While AI infrastructure spending is booming, some applications show minimal returns, such as a chatbot saving agents just three minutes a day. How can leaders better evaluate the true productivity gains of an AI tool before investing, and what are the warning signs that a solution is more hype than help?
That chatbot example is painfully perfect. Saving three minutes a day sounds nice until you calculate the immense cost of developing and maintaining that system. The value just isn’t there. To avoid this, leaders need to move beyond vanity metrics and conduct a rigorous “day-in-the-life” analysis before a single dollar is spent. Shadow the employees who will use the tool. What are their biggest time sinks? Where are the real bottlenecks? If an AI solution doesn’t directly address a significant pain point, its ROI will be negligible. The biggest warning sign is a vendor who talks endlessly about the technology’s features but can’t clearly articulate, in simple business terms, how it will change a core process and what specific, measurable outcome you can expect.

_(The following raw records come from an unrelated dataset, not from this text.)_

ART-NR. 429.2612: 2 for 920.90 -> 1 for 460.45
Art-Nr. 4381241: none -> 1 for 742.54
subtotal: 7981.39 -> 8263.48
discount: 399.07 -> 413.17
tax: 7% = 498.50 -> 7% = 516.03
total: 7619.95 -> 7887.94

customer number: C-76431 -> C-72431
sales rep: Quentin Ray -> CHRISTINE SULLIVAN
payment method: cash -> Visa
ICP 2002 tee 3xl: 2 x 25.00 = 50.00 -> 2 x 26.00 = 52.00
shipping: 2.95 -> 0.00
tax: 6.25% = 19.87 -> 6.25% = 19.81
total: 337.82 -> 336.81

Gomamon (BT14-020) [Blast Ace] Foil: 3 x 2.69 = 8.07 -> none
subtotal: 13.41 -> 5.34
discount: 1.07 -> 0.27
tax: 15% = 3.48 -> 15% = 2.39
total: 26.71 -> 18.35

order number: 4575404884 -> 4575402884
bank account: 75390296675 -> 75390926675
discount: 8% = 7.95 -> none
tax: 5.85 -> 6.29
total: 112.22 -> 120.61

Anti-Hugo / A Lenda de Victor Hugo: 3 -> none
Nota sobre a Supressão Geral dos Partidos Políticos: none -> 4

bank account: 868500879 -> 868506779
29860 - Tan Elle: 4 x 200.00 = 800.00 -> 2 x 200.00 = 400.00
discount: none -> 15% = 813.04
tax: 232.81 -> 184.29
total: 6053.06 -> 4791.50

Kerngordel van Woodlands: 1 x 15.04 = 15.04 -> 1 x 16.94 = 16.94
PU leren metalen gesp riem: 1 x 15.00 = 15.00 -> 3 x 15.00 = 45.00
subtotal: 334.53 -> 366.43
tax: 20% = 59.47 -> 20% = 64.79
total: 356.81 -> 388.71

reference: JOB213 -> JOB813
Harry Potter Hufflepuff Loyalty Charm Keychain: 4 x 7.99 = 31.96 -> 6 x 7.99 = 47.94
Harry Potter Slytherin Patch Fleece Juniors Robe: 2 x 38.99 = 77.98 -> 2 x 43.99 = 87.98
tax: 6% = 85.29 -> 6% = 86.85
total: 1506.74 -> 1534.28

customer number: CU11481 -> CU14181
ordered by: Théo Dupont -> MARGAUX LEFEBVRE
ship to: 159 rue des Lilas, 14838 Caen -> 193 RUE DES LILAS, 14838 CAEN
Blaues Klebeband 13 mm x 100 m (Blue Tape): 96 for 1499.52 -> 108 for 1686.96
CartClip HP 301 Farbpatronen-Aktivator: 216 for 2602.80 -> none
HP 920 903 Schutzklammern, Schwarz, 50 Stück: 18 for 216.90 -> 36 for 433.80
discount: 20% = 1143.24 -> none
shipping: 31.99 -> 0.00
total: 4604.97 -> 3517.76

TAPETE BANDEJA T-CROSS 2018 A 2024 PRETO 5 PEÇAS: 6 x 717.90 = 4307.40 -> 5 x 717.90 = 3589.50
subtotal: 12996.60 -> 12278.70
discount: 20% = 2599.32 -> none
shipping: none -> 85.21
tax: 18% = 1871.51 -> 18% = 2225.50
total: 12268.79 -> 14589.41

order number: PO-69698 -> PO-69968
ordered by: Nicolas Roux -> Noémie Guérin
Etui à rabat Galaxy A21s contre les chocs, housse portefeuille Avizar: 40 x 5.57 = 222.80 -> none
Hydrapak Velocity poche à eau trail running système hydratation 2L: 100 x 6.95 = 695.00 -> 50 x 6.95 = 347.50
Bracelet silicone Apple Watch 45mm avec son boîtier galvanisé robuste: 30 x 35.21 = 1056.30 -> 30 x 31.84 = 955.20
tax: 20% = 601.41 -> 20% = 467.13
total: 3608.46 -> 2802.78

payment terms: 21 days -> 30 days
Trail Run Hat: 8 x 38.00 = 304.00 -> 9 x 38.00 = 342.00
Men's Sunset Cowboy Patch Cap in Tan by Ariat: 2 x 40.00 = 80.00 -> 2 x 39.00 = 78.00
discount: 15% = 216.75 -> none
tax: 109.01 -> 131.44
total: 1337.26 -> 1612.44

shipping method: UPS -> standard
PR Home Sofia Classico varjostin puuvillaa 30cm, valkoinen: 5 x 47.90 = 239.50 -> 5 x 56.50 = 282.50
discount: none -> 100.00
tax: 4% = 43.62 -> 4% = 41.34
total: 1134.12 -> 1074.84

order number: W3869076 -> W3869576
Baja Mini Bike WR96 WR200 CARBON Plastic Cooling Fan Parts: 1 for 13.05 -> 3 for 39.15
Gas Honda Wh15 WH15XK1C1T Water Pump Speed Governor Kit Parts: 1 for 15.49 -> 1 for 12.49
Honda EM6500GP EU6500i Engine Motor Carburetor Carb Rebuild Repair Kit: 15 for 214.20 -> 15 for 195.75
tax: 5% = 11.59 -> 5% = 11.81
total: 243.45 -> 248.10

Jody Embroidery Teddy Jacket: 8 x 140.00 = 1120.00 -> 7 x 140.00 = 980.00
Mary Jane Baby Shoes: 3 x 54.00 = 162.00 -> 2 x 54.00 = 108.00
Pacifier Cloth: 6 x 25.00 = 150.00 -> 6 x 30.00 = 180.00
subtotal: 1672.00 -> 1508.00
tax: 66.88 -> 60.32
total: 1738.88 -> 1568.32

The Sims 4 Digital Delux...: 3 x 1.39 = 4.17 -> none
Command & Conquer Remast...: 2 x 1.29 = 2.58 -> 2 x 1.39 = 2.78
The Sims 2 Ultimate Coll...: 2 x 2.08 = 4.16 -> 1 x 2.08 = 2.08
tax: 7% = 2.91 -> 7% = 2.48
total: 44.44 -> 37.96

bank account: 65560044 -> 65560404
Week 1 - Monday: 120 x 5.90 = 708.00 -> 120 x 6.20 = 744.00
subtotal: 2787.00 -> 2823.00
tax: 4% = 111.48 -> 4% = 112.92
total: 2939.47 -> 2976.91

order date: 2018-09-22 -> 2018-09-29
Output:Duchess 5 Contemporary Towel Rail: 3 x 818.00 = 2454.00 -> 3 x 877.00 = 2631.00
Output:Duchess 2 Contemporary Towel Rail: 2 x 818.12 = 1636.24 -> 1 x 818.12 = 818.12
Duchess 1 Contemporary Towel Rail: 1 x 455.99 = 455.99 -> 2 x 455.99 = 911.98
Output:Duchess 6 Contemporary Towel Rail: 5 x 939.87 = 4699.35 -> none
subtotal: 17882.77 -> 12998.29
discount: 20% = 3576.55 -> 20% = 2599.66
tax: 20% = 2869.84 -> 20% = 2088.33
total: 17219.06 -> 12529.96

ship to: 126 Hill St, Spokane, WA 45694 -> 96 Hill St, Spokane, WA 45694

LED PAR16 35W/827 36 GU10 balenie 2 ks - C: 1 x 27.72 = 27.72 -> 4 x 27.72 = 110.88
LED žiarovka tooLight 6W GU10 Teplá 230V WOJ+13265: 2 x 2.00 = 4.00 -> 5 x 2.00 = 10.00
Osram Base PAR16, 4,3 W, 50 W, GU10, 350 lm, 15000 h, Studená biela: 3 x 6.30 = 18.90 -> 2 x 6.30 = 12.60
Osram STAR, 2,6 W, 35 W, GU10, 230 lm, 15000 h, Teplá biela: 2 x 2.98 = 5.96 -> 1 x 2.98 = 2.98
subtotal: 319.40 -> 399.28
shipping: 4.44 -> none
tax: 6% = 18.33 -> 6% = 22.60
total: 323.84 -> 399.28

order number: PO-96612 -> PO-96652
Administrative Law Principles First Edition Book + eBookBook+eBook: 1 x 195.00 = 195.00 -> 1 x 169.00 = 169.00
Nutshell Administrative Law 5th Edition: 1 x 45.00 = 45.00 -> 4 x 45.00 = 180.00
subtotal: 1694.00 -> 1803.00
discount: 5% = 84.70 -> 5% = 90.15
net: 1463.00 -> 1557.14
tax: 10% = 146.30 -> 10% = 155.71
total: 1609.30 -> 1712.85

With CEO confidence at a five-year low due to geopolitical uncertainty and cyber threats, how does this cautious environment impact big-ticket AI spending? Describe how a leader should weigh pursuing transformative AI initiatives against the pressure to control costs during uncertain economic times.
It’s a real tightrope walk. CEO confidence is down to just 30 percent, and everyone is feeling the pressure from geopolitical risks and tariffs. In this environment, any project that smells of pure, speculative experimentation is the first on the chopping block. However, the data also shows that companies that stop investing out of fear underperform their peers significantly. The right approach is to frame AI not as a cost, but as a strategic imperative for resilience and efficiency. A leader should prioritize initiatives that have a clear, defensive value. For example, instead of a speculative AI for new product discovery, focus on an AI tool that strengthens your supply chain against disruption or enhances your cybersecurity. Tying AI investment to mitigating clear and present business risks makes it an essential expenditure, not a luxury.
What is your forecast for enterprise AI adoption over the next two years?
I believe we’re at an inflection point. The initial hype-fueled, scattershot approach is ending because it’s proven to be a massive waste of money for most. Over the next two years, I predict a “great consolidation” of AI strategy. Companies will move away from dozens of isolated pilots and begin focusing on a few, high-impact, enterprise-wide platforms that are deeply integrated into core business functions. We’ll see a much stronger emphasis on building those foundational elements—data governance, risk management, and employee training. The companies that successfully make this pivot will start to see the revenue growth and cost savings that have eluded the majority, while those that don’t will fall even further behind. The era of experimentation is over; the era of strategic execution is beginning.